(Work instruction): Search the entries below for the word "False", then copy each line in which it is found.

(Revision comparison data):

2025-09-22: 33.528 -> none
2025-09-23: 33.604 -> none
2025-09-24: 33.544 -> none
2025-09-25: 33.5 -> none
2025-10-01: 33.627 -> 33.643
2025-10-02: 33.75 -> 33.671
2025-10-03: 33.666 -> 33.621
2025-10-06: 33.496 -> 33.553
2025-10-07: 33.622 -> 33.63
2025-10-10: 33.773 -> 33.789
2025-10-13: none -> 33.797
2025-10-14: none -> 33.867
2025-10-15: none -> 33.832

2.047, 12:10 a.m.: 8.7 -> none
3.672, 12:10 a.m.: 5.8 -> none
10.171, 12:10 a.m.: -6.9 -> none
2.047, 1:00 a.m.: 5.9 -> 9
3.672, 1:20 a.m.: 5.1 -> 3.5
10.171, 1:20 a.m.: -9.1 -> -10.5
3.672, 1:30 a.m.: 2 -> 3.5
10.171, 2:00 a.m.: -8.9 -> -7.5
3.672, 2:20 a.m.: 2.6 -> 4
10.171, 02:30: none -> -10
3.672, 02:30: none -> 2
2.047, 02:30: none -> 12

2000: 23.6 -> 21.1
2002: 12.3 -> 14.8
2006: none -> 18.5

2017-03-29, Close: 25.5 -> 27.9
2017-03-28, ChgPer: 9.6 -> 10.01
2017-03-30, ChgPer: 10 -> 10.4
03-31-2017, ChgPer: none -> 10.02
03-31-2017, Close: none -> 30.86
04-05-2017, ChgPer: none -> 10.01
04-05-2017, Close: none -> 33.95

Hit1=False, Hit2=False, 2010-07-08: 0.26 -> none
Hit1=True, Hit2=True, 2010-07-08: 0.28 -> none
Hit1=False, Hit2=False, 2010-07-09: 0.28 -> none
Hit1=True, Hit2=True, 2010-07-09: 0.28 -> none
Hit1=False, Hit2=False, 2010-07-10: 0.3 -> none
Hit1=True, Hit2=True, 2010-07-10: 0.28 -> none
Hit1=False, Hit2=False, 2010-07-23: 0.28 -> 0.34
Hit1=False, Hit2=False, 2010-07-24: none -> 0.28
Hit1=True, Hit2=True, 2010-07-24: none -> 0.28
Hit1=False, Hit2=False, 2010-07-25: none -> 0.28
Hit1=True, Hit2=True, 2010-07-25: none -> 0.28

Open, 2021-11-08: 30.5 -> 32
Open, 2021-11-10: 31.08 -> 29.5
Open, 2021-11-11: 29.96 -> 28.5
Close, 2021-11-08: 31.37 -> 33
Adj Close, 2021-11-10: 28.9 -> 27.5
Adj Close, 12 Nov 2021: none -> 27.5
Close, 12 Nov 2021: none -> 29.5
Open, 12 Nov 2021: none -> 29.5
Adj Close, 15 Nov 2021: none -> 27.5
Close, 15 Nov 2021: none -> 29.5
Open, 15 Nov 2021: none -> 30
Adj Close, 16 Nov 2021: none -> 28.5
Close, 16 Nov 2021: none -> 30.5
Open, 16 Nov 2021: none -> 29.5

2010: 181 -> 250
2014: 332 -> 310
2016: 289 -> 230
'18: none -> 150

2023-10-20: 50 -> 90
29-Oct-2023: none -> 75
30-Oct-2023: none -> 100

(Problem solution):
Hit1=False, Hit2=False, 2010-07-08: 0.26 -> none
Hit1=False, Hit2=False, 2010-07-09: 0.28 -> none
Hit1=False, Hit2=False, 2010-07-10: 0.3 -> none
Hit1=False, Hit2=False, 2010-07-23: 0.28 -> 0.34
Hit1=False, Hit2=False, 2010-07-24: none -> 0.28
Hit1=False, Hit2=False, 2010-07-25: none -> 0.28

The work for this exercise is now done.